------ Dataset content

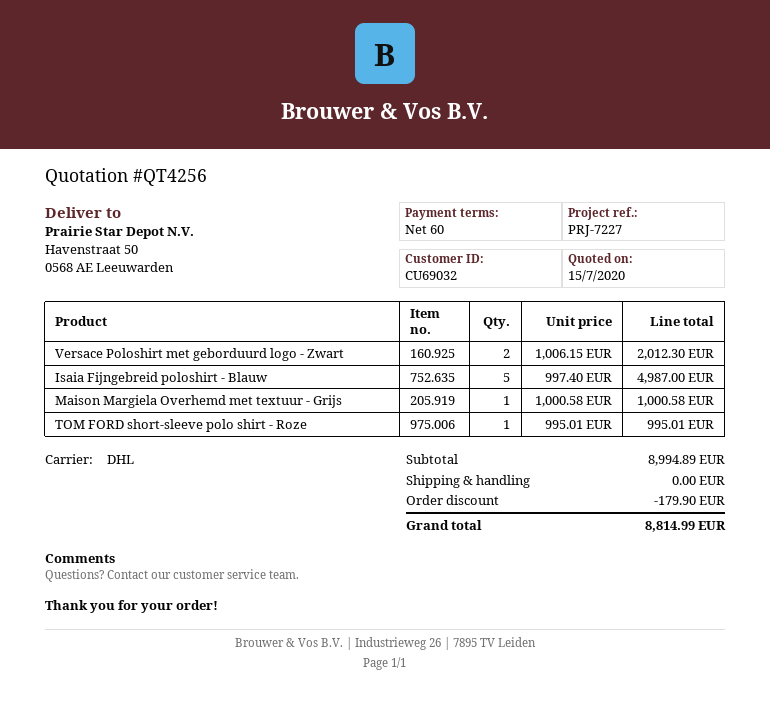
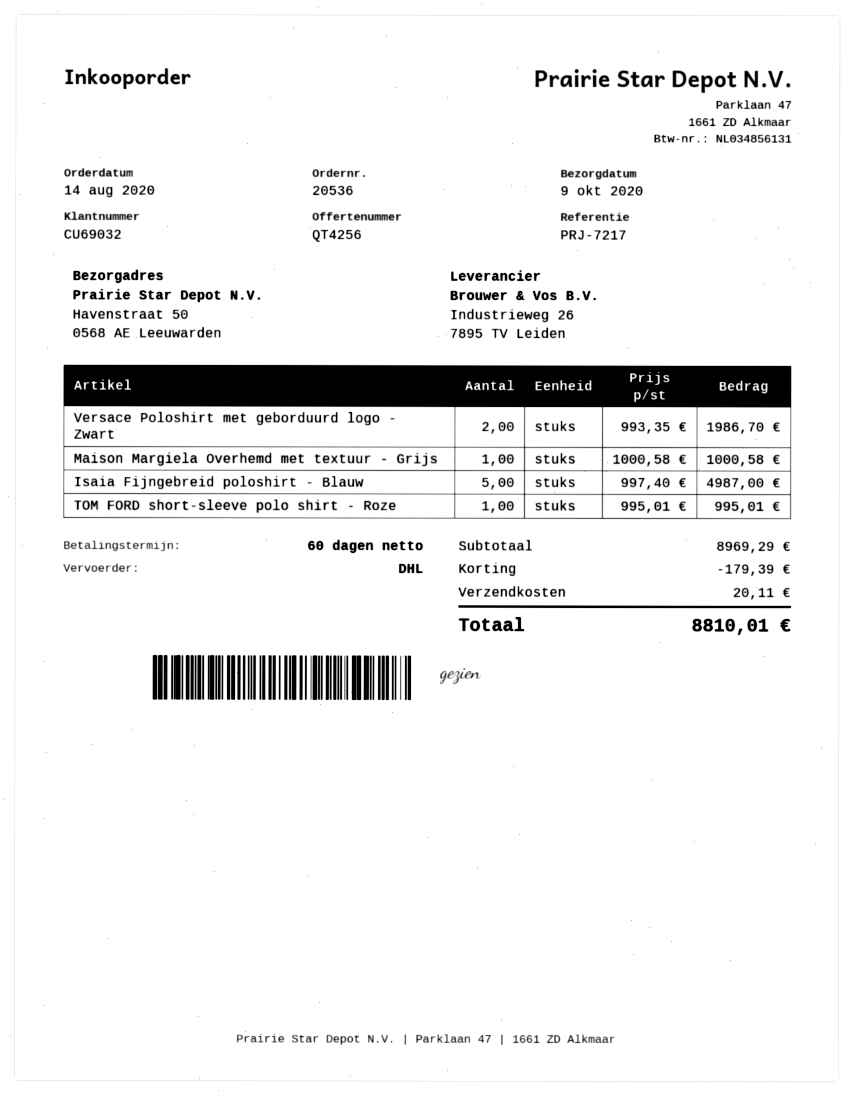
reference: PRJ-7227 -> PRJ-7217
Versace Poloshirt met geborduurd logo - Zwart: 2 x 1006.15 = 2012.30 -> 2 x 993.35 = 1986.70
subtotal: 8994.89 -> 8969.29
discount: 179.90 -> 179.39
shipping: 0.00 -> 20.11
total: 8814.99 -> 8810.01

------------

## [Exercise]
Copy every line of the listing above exactly. Leave each picture out.

## [Exercise output]
reference: PRJ-7227 -> PRJ-7217
Versace Poloshirt met geborduurd logo - Zwart: 2 x 1006.15 = 2012.30 -> 2 x 993.35 = 1986.70
subtotal: 8994.89 -> 8969.29
discount: 179.90 -> 179.39
shipping: 0.00 -> 20.11
total: 8814.99 -> 8810.01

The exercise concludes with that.